Published online by Cambridge University Press: 27 April 2022
Once one has seen the norms of female ageing reshaped by hormone replacement therapy, or the norms of ageing male sexuality reshaped by Viagra, the ‘normal’ process of growing old seems only one possibility in a field of choices, at least for those in the wealthy West. (Rose, 2001: 16)
Introduction
This chapter explores the intersections of gender, sexuality and ageing in the Viagra era, by investigating expert medical discourses and the social representations of men's sexual health problems. I will focus on the transformation of the social representation and cultural norms concerning ageing at the intersection of two cultural phenomena, which are analytically distinct but empirically intertwined: the ‘positive ageing’ imperative and the advent of sexuopharmaceuticals such as Viagra and its competitors.
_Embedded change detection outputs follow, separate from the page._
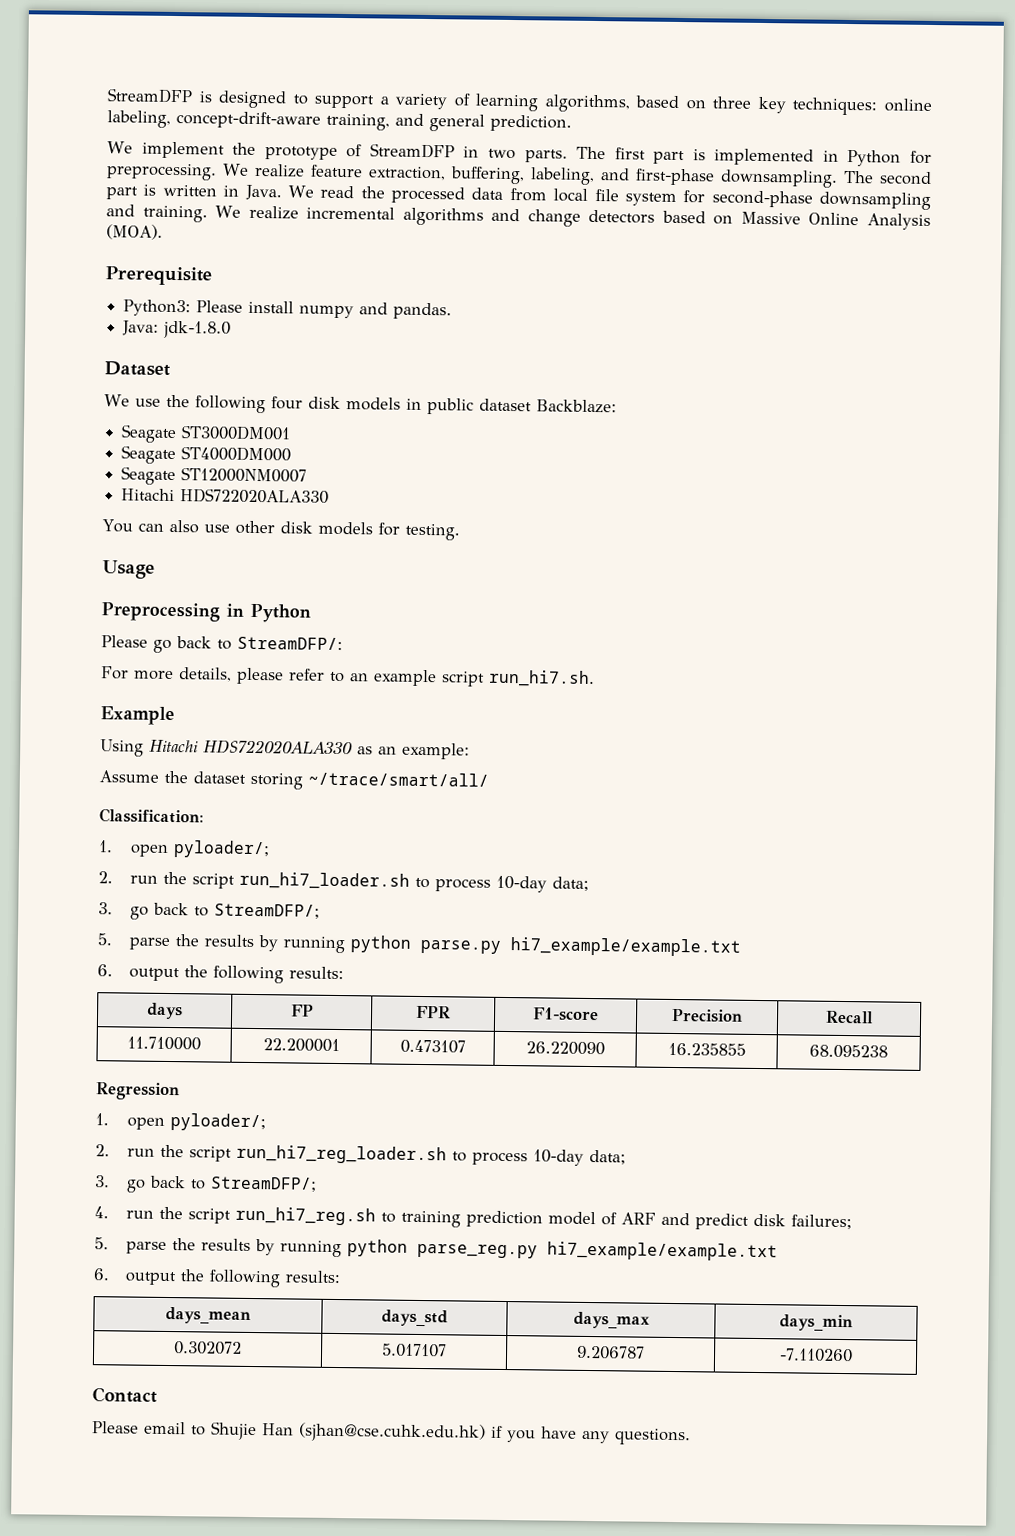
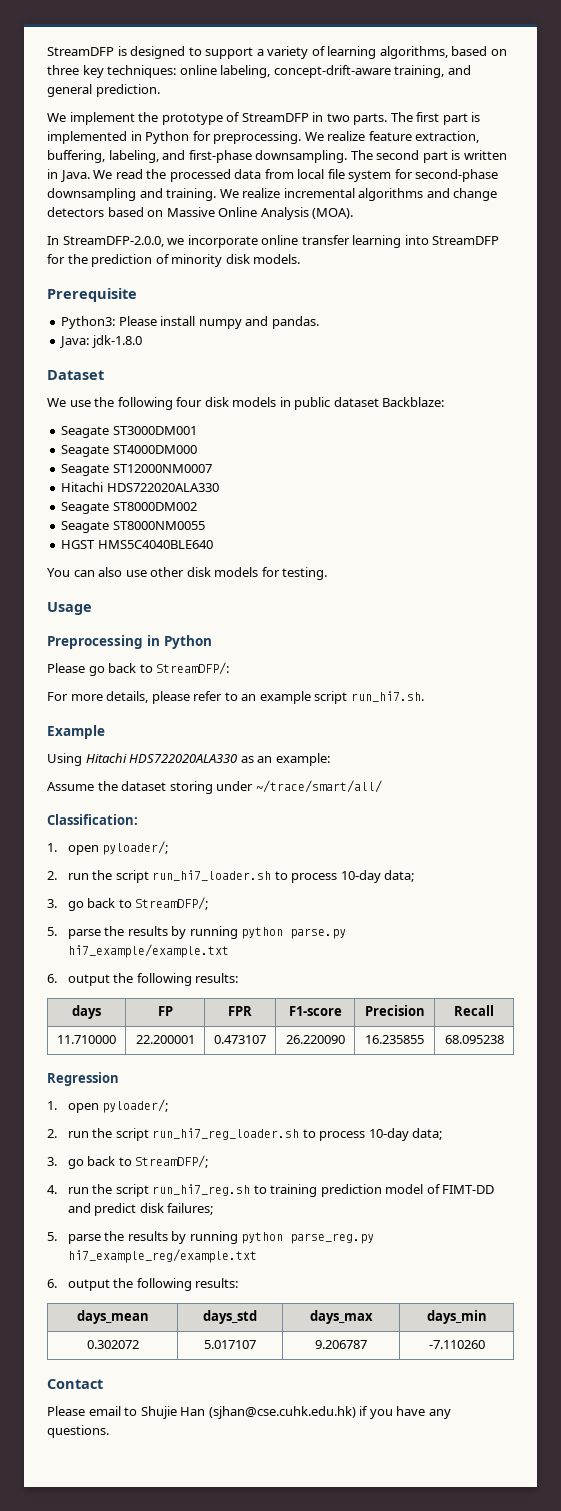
(163, 232) none -> [47,235,500,248] [47,254,301,267] // In StreamDFP-2.0.0, we incorporate online transfer learning into StreamDFP for the prediction of minority disk models.
(330, 496) none -> [61,502,197,514] [61,521,205,533] [61,540,213,549] // Seagate ST8000DM002 // Seagate ST8000NM0055 // HGST HMS5C4040BLE640
(303, 781) none -> [216,781,254,791] under
[621,1212,657,1225] ARF -> [442,1185,495,1194] FIMT-DD
[547,1241,779,1262] hi7_example/example.txt -> [67,1249,257,1263] hi7_example_reg/example.txt

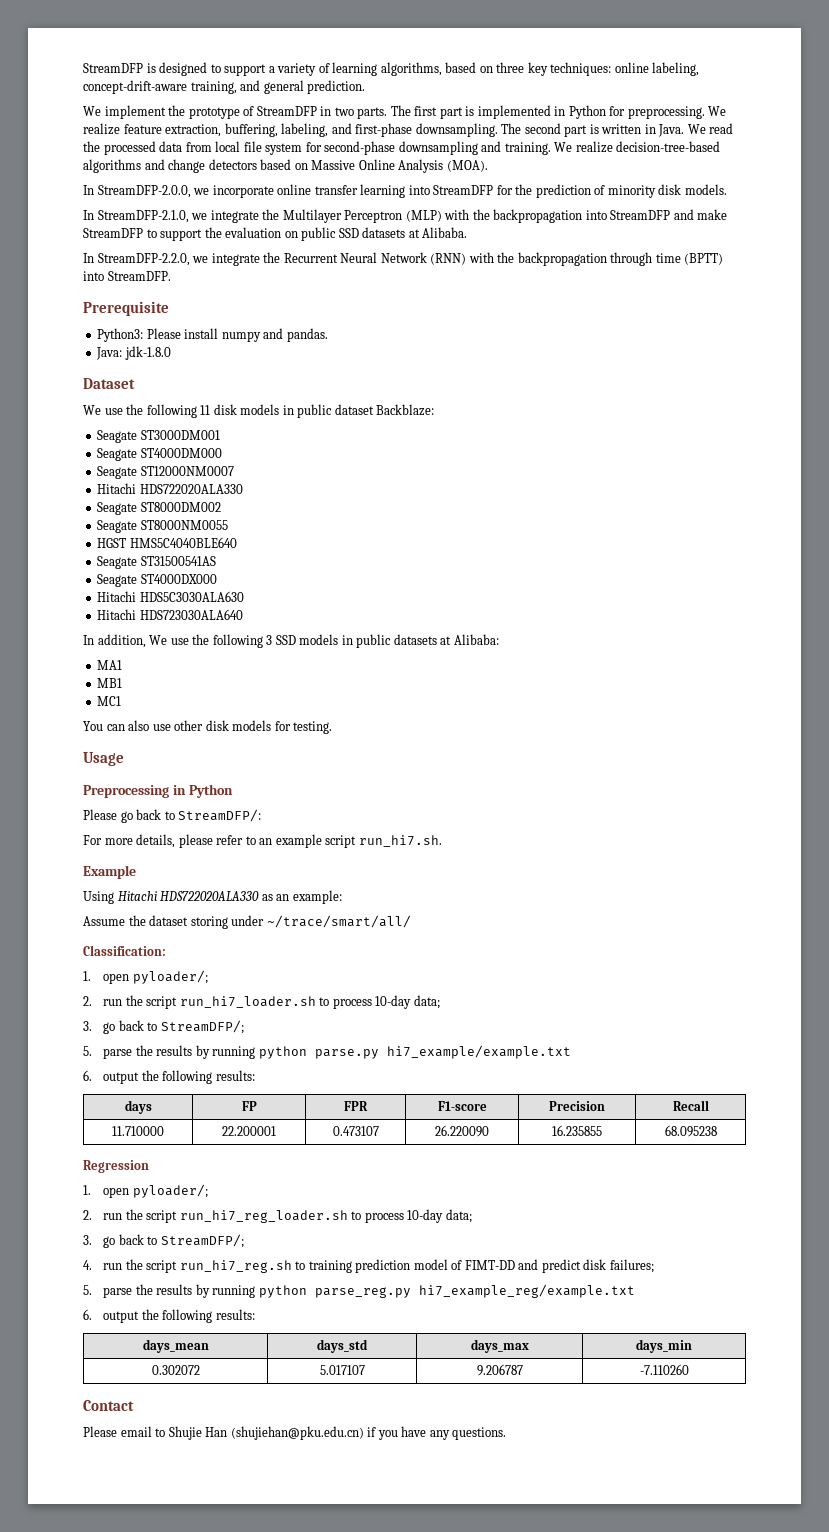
[283,188,355,198] incremental -> [616,141,721,152] decision-tree-based
(301, 259) none -> [83,209,728,223] [83,227,468,241] [83,252,724,266] [83,271,171,281] // In StreamDFP-2.1.0, we integrate the Multilayer Perceptron (MLP) with the backpropagation into StreamDFP and make StreamDFP to support the evaluation on public SSD datasets at Alibaba. // In StreamDFP-2.2.0, we integrate the Recurrent Neural Network (RNN) with the backpropagation through time (BPTT) into StreamDFP.
[176,397,203,407] four -> [200,405,211,415] 11
(213, 544) none -> [97,556,216,569] [97,574,217,587] [97,591,244,602] [97,609,243,620] [83,634,499,648] [97,660,123,670] [97,678,123,688] [97,696,122,706] // Seagate ST31500541AS // Seagate ST4000DX000 // Hitachi HDS5C3030ALA630 // Hitachi HDS723030ALA640 // In addition, We use the following 3 SSD models in public datasets at Alibaba: // MA1 // MB1 // MC1
[208,1406,356,1419] (sjhan@cse.cuhk.edu.hk) -> [230,1426,364,1440] (shujiehan@pku.edu.cn)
At the crossroads of these two phenomena we find a shift from ‘asexual old age’ or the ‘sexually retired’ ideal type to the new ‘sexy oldie’ (Gott, 2005) or ‘sexy senior’ ideal (Marshall, 2010).
Drawing on data from a recent mixed-method qualitative research project carried out in Italy, I will analyse how medical experts, dealing with their ageing male patients’ sexual problems, both adopt and question currently available narratives of ageing, gender and sexuality. Following Johnson et al. (2016), I adopt the science and technology studies (STS) notion of enrolment, which provides a fruitful analytical tool to reconstruct how different roles are given to various actants involved in discourses defining age-related male sexual dysfunctions and their cures. More specifically, I will investigate how doctors, being called on and woven into a medical and pharmaceutical discursive framework, contribute to define new sexual techno-social subjectivities, like the ‘forever functional’ ageing man (Marshall and Katz, 2002). Physicians use various discursive strategies to construct a multifaceted profile of ‘legitimate’ patients by referring to cultural representations of gender and ageing according to their specific medical knowledge and to the marketing discourses about sexuopharmaceuticals. In so doing, the medical experts are embedded in a network that includes other human actors (that is, potential patients and their partners) as well as non-human actants (such as sexuopharmaceuticals). Within a pharmaceutical imagination (Marshall, 2010), medical experts are therefore enrolled in taking up a proactive role, supporting and promoting their ageing male patients in monitoring their own sexual health, but also in an authoritative position of defining the boundaries of legitimate medical problems and solutions.